**Goal of the exercise**
Every line below needs to be printed again exactly, without any of its pictures.

**Given entries**
━━━━━━━━━━━━━━━━━━━━

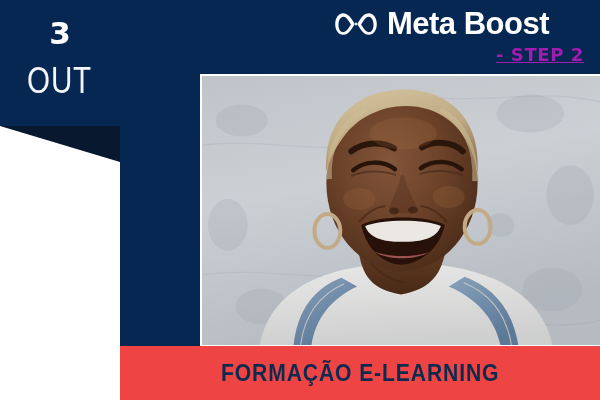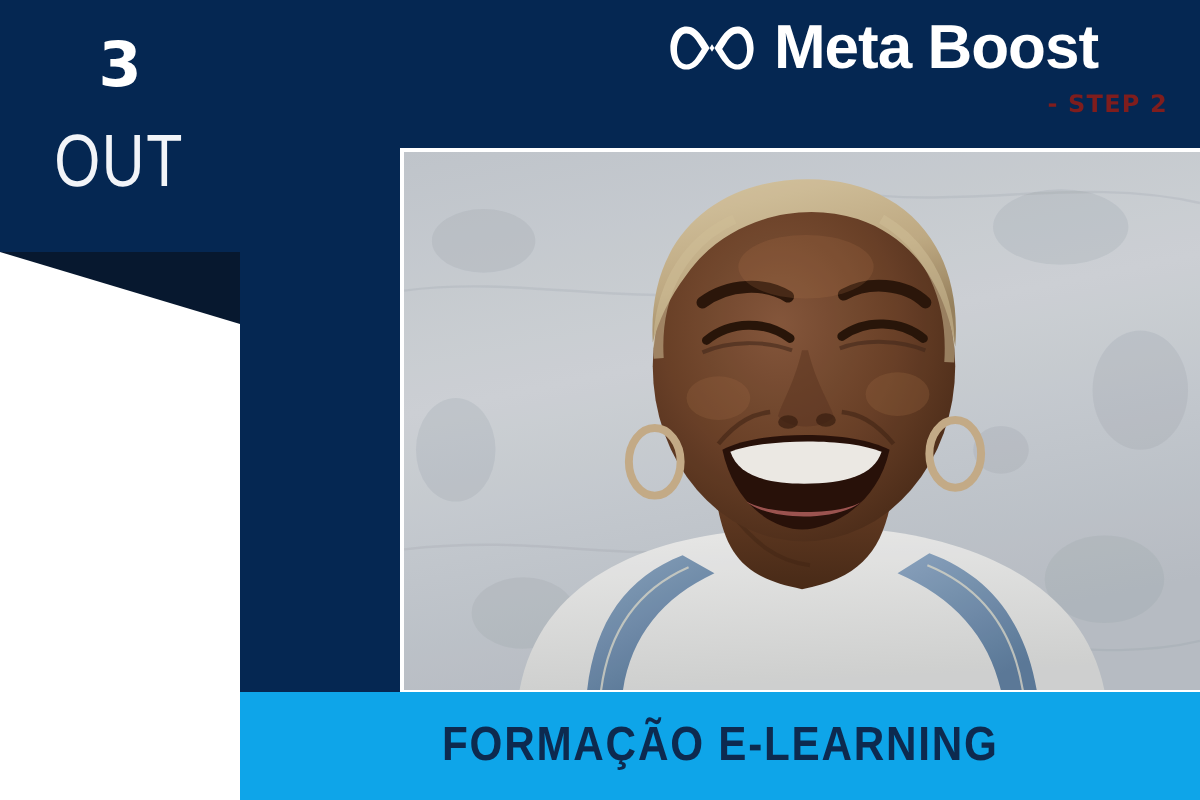--- a/index.html
+++ b/index.html
@@ -116,27 +116,28 @@
     color: #ffffff;
     font-family: "Liberation Sans", sans-serif;
     font-size: 31px;
     font-weight: 700;
     line-height: 1;
     letter-spacing: -0.5px;
     white-space: nowrap;
   }
   .brand-step {
     margin-top: 7px;
-    color: #7f1d1d;
+    color: #a21caf;
     font-family: "DejaVu Sans", sans-serif;
-    font-size: 12px;
+    font-size: 18px;
     font-weight: 700;
     letter-spacing: 0.6px;
     line-height: 1;
     padding-right: 2px;
+    text-decoration: underline;
   }
 
   
   .photo-frame {
     position: absolute;
     left: 200px;
     top: 74px;
     width: 400px;
     height: 271px;
     border-top: 2px solid #ffffff;
@@ -152,21 +153,21 @@
   }
   .photo svg { display: block; width: 100%; height: 100%; }
 
   
   .caption-bar {
     position: absolute;
     left: 120px;
     top: 346px;
     width: 480px;
     height: 54px;
-    background: #0ea5e9;
+    background: #ef4444;
     display: flex;
     align-items: center;
     justify-content: center;
   }
   .caption-text {
     color: #0d2a4f;
     font-family: "Liberation Sans", sans-serif;
     font-size: 24px;
     font-weight: 700;
     letter-spacing: 1.0px;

━━━━━━━━━━━━━━━━━━━━

**Solution to the exercise**
--- a/index.html
+++ b/index.html
@@ -116,27 +116,28 @@
     color: #ffffff;
     font-family: "Liberation Sans", sans-serif;
     font-size: 31px;
     font-weight: 700;
     line-height: 1;
     letter-spacing: -0.5px;
     white-space: nowrap;
   }
   .brand-step {
     margin-top: 7px;
-    color: #7f1d1d;
+    color: #a21caf;
     font-family: "DejaVu Sans", sans-serif;
-    font-size: 12px;
+    font-size: 18px;
     font-weight: 700;
     letter-spacing: 0.6px;
     line-height: 1;
     padding-right: 2px;
+    text-decoration: underline;
   }
 
   
   .photo-frame {
     position: absolute;
     left: 200px;
     top: 74px;
     width: 400px;
     height: 271px;
     border-top: 2px solid #ffffff;
@@ -152,21 +153,21 @@
   }
   .photo svg { display: block; width: 100%; height: 100%; }
 
   
   .caption-bar {
     position: absolute;
     left: 120px;
     top: 346px;
     width: 480px;
     height: 54px;
-    background: #0ea5e9;
+    background: #ef4444;
     display: flex;
     align-items: center;
     justify-content: center;
   }
   .caption-text {
     color: #0d2a4f;
     font-family: "Liberation Sans", sans-serif;
     font-size: 24px;
     font-weight: 700;
     letter-spacing: 1.0px;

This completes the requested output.